• **Task**: In the entries below, find the line with "[107,1142,484,1190] 6,105 total" and the line with "none -> [155,108,239,125] JULY 3, 2026". Reproduce those two lines and every line between them exactly, and nothing more.

• **Extracted records**:
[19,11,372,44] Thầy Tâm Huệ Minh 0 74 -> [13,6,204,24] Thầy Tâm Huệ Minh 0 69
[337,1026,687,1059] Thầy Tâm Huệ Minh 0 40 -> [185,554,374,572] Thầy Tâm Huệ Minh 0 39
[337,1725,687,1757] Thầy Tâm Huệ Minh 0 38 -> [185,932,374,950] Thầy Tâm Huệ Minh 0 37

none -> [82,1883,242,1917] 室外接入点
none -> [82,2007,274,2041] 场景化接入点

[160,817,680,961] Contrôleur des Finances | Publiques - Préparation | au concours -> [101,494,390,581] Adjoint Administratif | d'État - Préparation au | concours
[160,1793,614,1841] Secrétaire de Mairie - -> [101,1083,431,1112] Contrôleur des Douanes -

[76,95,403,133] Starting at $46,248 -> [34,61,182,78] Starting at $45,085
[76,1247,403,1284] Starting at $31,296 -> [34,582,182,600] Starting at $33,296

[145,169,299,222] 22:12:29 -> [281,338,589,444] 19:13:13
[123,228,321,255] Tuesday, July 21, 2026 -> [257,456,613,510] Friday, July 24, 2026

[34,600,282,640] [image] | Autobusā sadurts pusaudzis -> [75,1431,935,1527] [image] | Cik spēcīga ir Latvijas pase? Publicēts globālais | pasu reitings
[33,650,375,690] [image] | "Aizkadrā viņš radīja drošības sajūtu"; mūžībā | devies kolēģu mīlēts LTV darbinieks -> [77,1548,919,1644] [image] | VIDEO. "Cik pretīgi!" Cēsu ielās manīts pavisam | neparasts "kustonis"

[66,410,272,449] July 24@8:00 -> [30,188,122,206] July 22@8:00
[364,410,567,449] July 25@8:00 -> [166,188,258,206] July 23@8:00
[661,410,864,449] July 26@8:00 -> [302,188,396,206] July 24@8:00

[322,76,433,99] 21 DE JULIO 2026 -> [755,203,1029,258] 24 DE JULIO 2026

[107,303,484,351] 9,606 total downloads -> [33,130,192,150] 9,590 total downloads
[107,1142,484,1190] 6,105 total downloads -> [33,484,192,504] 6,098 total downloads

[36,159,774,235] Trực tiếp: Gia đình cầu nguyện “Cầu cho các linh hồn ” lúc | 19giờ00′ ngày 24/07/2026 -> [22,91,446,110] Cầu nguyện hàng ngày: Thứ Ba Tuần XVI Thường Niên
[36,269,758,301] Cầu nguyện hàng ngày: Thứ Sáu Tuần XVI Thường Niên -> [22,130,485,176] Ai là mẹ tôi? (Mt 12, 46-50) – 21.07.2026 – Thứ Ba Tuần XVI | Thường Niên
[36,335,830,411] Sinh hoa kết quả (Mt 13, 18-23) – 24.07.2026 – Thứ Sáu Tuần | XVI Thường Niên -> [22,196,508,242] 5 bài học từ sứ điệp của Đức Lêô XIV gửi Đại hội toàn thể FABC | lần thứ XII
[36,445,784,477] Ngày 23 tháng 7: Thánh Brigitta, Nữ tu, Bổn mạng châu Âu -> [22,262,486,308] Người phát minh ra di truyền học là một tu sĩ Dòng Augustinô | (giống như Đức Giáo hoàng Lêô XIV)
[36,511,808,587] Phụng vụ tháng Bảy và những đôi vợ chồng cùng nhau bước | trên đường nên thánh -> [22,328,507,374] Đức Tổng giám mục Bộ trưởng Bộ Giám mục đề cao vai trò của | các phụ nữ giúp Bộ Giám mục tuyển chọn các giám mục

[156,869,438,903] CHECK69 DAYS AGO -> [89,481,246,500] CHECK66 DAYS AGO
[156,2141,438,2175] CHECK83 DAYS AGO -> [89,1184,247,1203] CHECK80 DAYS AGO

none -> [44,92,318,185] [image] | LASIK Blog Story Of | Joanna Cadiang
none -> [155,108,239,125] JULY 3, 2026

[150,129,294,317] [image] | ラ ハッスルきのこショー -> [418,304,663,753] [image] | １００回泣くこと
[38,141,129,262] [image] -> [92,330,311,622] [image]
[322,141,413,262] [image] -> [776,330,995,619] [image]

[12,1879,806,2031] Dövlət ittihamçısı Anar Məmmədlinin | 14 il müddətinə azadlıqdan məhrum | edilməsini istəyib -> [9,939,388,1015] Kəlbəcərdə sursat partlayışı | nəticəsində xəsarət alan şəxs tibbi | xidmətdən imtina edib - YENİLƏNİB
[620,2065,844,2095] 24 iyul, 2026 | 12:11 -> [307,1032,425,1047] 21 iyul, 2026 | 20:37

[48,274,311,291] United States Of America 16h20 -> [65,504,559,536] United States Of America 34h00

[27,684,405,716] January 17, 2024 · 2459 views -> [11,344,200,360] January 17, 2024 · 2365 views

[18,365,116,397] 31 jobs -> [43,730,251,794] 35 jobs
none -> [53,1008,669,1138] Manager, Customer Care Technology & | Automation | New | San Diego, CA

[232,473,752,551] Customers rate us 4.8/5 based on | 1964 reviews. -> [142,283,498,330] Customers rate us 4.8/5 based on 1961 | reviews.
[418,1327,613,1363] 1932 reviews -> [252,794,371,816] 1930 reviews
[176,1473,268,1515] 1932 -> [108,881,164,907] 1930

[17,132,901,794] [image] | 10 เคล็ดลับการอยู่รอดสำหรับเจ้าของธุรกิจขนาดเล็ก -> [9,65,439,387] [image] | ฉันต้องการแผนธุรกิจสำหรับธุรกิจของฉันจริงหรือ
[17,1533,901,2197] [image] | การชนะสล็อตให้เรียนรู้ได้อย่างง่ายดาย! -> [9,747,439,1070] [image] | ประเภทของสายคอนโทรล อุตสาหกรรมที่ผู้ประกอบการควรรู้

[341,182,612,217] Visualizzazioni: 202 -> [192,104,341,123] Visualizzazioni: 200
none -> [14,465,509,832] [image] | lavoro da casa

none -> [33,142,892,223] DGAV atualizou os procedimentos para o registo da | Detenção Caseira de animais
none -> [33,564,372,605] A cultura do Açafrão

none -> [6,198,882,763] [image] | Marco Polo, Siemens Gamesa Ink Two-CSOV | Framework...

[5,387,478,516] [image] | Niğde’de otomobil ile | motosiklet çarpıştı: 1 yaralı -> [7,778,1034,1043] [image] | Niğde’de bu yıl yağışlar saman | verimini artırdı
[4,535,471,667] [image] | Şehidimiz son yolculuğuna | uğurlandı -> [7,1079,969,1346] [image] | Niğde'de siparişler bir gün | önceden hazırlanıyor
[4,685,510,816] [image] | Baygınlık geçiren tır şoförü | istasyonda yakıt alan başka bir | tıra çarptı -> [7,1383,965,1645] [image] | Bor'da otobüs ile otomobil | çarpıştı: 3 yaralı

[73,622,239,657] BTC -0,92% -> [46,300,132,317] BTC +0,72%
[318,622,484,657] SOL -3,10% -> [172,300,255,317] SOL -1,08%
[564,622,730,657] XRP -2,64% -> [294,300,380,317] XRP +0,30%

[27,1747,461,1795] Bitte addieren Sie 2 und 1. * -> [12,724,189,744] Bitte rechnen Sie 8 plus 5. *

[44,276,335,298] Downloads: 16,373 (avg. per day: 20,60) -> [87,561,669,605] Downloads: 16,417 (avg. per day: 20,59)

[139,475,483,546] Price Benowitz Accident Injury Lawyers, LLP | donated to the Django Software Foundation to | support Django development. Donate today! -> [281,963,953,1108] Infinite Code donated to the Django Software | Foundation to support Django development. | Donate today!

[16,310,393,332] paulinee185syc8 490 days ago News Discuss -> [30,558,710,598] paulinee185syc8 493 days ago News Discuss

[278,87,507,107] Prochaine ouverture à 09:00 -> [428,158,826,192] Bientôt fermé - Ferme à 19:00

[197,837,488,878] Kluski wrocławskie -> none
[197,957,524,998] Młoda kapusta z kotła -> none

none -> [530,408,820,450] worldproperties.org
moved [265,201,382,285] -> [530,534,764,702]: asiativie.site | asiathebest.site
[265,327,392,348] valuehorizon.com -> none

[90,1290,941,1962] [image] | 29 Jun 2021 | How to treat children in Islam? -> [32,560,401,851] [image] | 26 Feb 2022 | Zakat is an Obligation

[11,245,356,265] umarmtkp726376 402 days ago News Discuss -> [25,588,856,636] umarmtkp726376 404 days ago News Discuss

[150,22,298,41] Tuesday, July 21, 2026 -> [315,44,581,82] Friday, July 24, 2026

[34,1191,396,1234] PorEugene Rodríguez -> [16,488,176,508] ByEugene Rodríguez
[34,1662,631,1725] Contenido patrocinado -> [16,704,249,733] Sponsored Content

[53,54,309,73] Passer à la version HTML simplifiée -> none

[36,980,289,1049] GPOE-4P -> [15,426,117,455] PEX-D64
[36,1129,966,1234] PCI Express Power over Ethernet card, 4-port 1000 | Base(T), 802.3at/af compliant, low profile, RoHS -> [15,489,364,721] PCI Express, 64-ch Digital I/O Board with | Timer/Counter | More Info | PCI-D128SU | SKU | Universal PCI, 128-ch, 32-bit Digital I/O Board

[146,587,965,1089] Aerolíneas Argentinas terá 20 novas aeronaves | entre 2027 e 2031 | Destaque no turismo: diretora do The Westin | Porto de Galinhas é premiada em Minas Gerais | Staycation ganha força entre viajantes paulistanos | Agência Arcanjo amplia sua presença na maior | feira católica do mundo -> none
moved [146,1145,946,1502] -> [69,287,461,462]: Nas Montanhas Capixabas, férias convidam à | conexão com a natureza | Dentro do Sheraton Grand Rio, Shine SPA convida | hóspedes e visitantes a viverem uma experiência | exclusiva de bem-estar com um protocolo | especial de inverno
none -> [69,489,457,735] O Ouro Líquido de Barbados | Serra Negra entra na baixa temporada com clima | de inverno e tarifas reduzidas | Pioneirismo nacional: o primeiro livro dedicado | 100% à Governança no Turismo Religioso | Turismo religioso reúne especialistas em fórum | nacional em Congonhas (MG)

• **Exercise response**:
[107,1142,484,1190] 6,105 total downloads -> [33,484,192,504] 6,098 total downloads

[36,159,774,235] Trực tiếp: Gia đình cầu nguyện “Cầu cho các linh hồn ” lúc | 19giờ00′ ngày 24/07/2026 -> [22,91,446,110] Cầu nguyện hàng ngày: Thứ Ba Tuần XVI Thường Niên
[36,269,758,301] Cầu nguyện hàng ngày: Thứ Sáu Tuần XVI Thường Niên -> [22,130,485,176] Ai là mẹ tôi? (Mt 12, 46-50) – 21.07.2026 – Thứ Ba Tuần XVI | Thường Niên
[36,335,830,411] Sinh hoa kết quả (Mt 13, 18-23) – 24.07.2026 – Thứ Sáu Tuần | XVI Thường Niên -> [22,196,508,242] 5 bài học từ sứ điệp của Đức Lêô XIV gửi Đại hội toàn thể FABC | lần thứ XII
[36,445,784,477] Ngày 23 tháng 7: Thánh Brigitta, Nữ tu, Bổn mạng châu Âu -> [22,262,486,308] Người phát minh ra di truyền học là một tu sĩ Dòng Augustinô | (giống như Đức Giáo hoàng Lêô XIV)
[36,511,808,587] Phụng vụ tháng Bảy và những đôi vợ chồng cùng nhau bước | trên đường nên thánh -> [22,328,507,374] Đức Tổng giám mục Bộ trưởng Bộ Giám mục đề cao vai trò của | các phụ nữ giúp Bộ Giám mục tuyển chọn các giám mục

[156,869,438,903] CHECK69 DAYS AGO -> [89,481,246,500] CHECK66 DAYS AGO
[156,2141,438,2175] CHECK83 DAYS AGO -> [89,1184,247,1203] CHECK80 DAYS AGO

none -> [44,92,318,185] [image] | LASIK Blog Story Of | Joanna Cadiang
none -> [155,108,239,125] JULY 3, 2026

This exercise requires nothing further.